(Detected change data)

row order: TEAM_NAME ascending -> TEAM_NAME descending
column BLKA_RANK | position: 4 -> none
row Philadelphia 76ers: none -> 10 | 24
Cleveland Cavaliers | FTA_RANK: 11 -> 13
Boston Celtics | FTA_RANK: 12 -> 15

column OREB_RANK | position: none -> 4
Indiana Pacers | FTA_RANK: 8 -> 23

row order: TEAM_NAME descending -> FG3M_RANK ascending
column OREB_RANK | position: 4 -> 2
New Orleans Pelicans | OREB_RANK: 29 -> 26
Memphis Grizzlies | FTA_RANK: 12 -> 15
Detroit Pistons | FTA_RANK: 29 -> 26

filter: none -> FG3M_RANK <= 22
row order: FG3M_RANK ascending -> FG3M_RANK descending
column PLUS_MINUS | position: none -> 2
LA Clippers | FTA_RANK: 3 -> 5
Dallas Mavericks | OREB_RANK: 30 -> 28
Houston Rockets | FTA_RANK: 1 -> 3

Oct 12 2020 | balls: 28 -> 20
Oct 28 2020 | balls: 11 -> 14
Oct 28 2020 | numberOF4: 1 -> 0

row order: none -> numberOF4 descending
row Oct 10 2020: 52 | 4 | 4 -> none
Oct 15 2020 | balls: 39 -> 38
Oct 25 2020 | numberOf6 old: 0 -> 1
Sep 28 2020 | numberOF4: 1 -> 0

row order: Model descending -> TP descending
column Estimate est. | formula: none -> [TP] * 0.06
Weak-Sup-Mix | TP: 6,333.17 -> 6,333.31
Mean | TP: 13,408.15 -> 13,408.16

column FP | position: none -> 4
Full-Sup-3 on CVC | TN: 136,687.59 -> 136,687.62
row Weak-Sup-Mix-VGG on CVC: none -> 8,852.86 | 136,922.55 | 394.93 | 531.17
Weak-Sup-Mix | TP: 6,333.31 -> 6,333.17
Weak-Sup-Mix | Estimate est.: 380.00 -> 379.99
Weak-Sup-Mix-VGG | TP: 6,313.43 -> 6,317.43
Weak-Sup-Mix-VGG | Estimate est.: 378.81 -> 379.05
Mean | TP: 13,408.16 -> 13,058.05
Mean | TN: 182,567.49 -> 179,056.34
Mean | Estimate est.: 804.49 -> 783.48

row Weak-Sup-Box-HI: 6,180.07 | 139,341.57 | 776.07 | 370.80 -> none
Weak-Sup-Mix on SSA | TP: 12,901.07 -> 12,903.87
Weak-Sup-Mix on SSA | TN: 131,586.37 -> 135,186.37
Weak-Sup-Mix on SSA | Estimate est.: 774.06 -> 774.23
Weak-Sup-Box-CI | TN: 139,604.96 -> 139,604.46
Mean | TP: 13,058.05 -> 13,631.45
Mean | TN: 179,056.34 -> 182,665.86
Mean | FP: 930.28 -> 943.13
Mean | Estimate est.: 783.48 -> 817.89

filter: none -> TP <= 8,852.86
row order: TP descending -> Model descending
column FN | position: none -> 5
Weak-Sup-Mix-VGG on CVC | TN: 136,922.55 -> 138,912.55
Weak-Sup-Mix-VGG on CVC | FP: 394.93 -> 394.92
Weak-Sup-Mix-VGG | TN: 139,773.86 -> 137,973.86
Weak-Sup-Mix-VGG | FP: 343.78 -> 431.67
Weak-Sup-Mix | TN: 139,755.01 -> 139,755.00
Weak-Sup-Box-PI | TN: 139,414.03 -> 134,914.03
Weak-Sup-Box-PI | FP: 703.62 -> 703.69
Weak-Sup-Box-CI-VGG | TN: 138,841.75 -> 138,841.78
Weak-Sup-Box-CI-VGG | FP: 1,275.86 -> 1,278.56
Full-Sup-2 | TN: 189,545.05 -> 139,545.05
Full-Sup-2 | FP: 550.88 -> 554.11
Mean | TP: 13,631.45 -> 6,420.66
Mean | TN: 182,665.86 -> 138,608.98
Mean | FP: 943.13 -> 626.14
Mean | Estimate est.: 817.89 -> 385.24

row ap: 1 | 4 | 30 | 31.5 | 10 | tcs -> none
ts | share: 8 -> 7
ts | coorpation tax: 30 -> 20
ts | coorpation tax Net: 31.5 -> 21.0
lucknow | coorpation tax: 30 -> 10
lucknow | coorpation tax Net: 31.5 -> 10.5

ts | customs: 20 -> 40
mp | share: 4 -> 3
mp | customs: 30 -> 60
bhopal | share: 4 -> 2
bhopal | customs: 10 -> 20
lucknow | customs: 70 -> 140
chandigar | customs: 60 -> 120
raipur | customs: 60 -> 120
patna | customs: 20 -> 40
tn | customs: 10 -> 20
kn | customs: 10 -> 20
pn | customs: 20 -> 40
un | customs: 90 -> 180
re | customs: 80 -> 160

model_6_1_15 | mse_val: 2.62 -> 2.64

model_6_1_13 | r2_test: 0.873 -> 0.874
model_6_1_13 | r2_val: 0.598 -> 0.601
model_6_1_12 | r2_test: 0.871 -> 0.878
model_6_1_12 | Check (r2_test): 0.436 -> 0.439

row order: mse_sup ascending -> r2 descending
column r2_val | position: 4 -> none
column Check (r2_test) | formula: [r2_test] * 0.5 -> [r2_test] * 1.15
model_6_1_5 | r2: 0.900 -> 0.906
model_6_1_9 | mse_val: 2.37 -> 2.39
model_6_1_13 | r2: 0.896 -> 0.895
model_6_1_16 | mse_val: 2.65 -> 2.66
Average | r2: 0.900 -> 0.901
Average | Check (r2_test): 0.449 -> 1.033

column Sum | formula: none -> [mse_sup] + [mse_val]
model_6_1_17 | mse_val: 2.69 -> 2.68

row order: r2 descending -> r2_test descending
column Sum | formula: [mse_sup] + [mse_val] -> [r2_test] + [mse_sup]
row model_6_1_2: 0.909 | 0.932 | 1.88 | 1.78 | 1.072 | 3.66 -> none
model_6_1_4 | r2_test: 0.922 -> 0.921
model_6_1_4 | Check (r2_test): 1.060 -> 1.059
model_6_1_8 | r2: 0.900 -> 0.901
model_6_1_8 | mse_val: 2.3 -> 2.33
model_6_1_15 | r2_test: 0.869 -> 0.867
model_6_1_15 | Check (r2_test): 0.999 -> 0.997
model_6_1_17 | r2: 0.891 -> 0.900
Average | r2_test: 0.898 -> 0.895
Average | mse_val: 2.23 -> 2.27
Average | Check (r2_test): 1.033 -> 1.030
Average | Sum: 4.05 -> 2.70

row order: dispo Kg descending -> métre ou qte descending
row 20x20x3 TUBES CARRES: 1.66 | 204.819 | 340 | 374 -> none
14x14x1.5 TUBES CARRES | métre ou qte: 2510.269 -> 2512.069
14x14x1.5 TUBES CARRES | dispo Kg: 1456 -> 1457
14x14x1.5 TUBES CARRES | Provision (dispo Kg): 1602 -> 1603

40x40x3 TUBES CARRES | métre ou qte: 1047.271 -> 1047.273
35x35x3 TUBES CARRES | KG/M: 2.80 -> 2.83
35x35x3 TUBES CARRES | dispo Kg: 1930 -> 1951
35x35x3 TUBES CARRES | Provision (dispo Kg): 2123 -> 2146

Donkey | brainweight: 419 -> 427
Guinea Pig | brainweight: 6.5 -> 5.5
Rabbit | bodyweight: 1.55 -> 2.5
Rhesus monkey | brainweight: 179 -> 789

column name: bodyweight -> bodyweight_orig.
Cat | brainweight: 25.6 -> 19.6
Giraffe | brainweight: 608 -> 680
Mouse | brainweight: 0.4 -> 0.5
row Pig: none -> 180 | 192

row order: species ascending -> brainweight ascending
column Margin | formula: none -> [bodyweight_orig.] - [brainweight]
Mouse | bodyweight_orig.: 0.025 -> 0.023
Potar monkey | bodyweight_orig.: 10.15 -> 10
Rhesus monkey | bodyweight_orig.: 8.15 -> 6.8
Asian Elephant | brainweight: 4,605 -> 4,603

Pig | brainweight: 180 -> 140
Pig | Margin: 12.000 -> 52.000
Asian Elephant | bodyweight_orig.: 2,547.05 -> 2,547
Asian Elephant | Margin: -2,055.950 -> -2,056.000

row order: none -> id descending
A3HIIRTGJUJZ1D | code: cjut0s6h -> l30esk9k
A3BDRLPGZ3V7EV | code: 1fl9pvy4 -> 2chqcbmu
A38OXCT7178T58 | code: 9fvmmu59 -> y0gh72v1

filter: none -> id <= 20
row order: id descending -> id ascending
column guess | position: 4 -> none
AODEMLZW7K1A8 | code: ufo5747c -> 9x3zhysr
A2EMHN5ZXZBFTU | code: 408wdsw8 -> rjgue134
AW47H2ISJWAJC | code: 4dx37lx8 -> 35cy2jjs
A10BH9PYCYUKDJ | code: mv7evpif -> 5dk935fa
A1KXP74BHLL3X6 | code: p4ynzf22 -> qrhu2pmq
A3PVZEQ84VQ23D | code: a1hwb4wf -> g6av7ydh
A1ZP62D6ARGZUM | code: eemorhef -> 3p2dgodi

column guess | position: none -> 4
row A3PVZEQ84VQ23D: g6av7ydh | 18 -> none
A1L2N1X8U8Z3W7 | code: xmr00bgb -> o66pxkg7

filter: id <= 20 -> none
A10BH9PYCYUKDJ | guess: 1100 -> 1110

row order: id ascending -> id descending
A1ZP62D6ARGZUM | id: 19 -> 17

● INSTRUCTIONS TO FOLLOW: Please transcribe the records exactly from their first line through the line holding "column OREB_RANK | position: none -> 4", and leave out all others.

● RESULT BELOW:
row order: TEAM_NAME ascending -> TEAM_NAME descending
column BLKA_RANK | position: 4 -> none
row Philadelphia 76ers: none -> 10 | 24
Cleveland Cavaliers | FTA_RANK: 11 -> 13
Boston Celtics | FTA_RANK: 12 -> 15

column OREB_RANK | position: none -> 4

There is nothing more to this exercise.